-- Opening Marker --

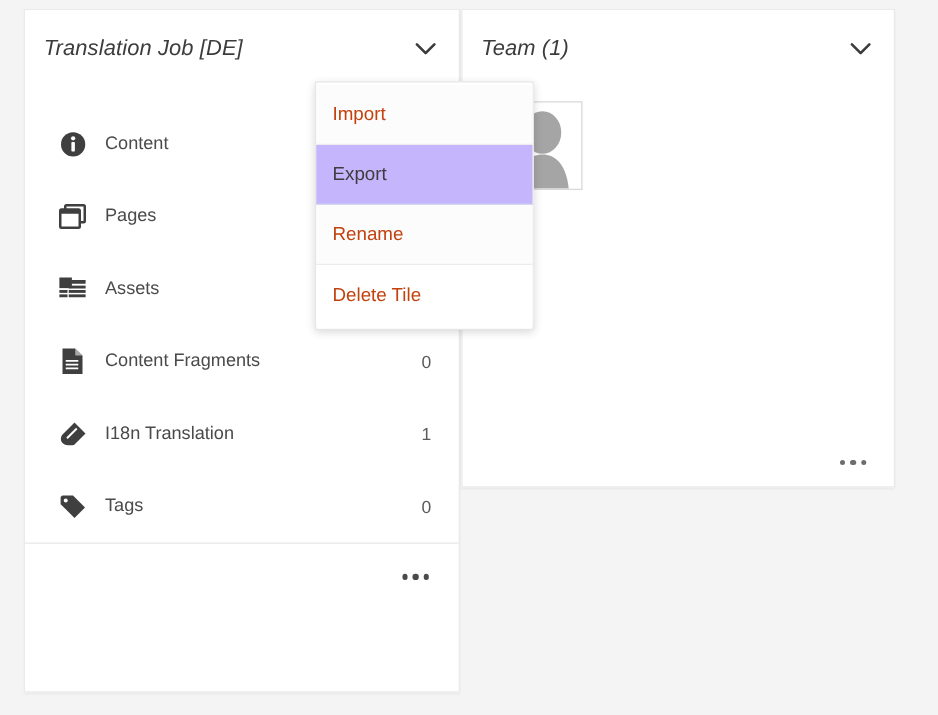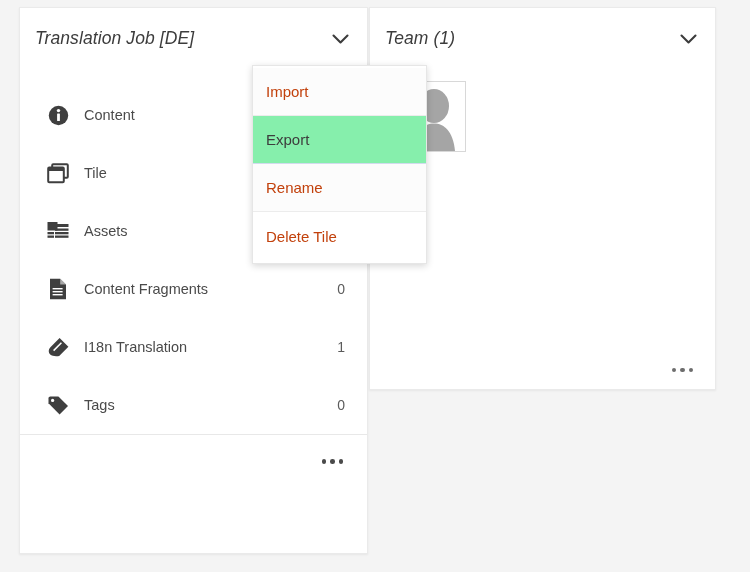--- a/index.html
+++ b/index.html
@@ -183,7 +183,7 @@
   }
   .menu-item.last { border-bottom: none; background: #ffffff; }
   .menu-item.selected {
-    background: #86efac;
+    background: #c4b5fd;
     border-bottom: 1px solid #d2dbee;
     color: #3d3d3d;
   }

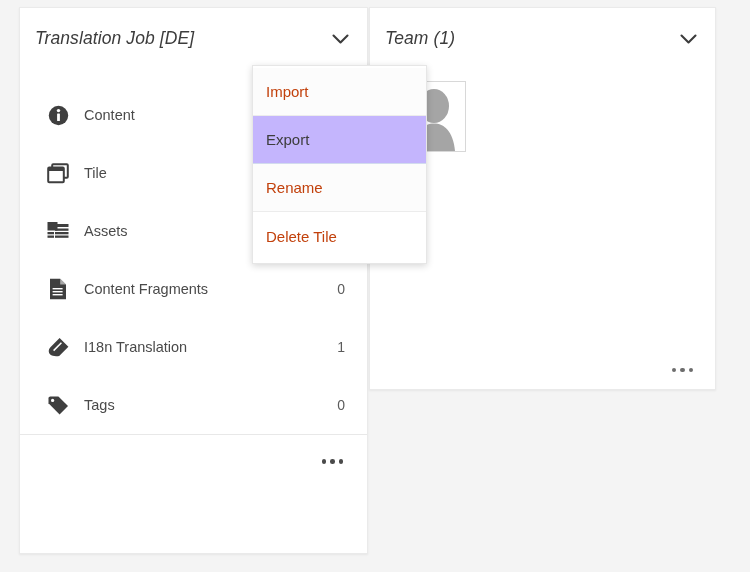--- a/index.html
+++ b/index.html
@@ -224,7 +224,7 @@
             <rect x="1.2" y="4.6" width="15.6" height="3.4" fill="#3f3f3f"></rect>
           </svg>
         </span>
-        <span class="prop-label">Tile</span>
+        <span class="prop-label">Pages</span>
         <span class="prop-spacer"></span>
         <span class="prop-value"></span>
       </div>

-- Closing Marker --

WORK TASK → Reproduce each line above exactly, but not a single picture.

PROBLEM SOLUTION →
--- a/index.html
+++ b/index.html
@@ -183,7 +183,7 @@
   }
   .menu-item.last { border-bottom: none; background: #ffffff; }
   .menu-item.selected {
-    background: #86efac;
+    background: #c4b5fd;
     border-bottom: 1px solid #d2dbee;
     color: #3d3d3d;
   }

--- a/index.html
+++ b/index.html
@@ -224,7 +224,7 @@
             <rect x="1.2" y="4.6" width="15.6" height="3.4" fill="#3f3f3f"></rect>
           </svg>
         </span>
-        <span class="prop-label">Tile</span>
+        <span class="prop-label">Pages</span>
         <span class="prop-spacer"></span>
         <span class="prop-value"></span>
       </div>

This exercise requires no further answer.